Remember Rachel Carson's seminal book, Silent Spring, about the disastrous effect of chemical pesticides on the environment? This book, which came out in 1962, helped launch the whole environmental movement. Have things improved since then? Certainly Silent Spring was instrumental in the banning of DDT. But the use of pesticides is still a major factor in the destruction of our fragile ecosystems, as a new book, Silent Summer, edited by Norman Maclean, makes clear.

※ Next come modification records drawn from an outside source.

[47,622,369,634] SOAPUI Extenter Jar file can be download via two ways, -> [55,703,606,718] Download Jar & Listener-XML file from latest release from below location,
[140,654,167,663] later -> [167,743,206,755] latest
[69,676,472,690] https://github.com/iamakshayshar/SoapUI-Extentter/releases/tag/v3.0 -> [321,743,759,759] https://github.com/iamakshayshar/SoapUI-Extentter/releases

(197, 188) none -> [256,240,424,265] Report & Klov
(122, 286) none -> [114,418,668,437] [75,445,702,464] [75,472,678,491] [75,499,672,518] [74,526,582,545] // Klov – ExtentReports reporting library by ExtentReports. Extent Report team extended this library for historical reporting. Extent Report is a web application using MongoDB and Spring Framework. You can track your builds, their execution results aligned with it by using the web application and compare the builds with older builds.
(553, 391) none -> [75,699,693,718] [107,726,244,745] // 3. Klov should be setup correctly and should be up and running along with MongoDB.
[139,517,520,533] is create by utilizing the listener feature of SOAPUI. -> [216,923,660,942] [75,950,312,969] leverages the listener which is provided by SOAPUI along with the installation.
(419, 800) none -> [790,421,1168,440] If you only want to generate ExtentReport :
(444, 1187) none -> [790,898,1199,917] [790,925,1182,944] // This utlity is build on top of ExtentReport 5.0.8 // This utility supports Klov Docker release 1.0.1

The book's subtitle is: The State Of Wildlife In Britain and Ireland. And it's evident from its pages that the state of our wildlife is parlous and gives much cause for concern. Populations of bees, flies, snails, butterflies and moths are in severe decline. These smaller creatures form the very basis of our ecosystems. Without them populations of larger animals - fish, birds, mammals, reptiles and amphibians - will also decline. It's happening already. Numbers of starlings and swallows, for instance, both insect eaters, are down by two-thirds since the mid-1970s. And hedgehogs are disappearing so quickly that they could be extinct by 2025. Fish stocks are also under threat because of overfishing and the destruction of seabed habitats by trawl nets.
I was brought up in the Lincolnshire countryside and remember flower-rich hay meadows teeming with insects, hedges alive with songbirds, ponds full of pike and roach. On a recent revisit I found this area completely dead, hedgeless and pondless, the small hay meadows now large arable fields. I'm painting a gloomy, one-sided picture, of course. To balance things out: birds of prey are on the increase, which shows that something must be OK along the food chain. And a number of farmers are now protecting our diverse landscape heritage under the Countryside Stewardship Scheme. But will this be enough?
Relentless urbanisation, intensive farming, the use of pesticides and the extraction of water from rivers - all these human activities are transforming huge swathes of the British countryside and wiping out wildlife faster than we think. It's time to act now or many species will be lost to us forever.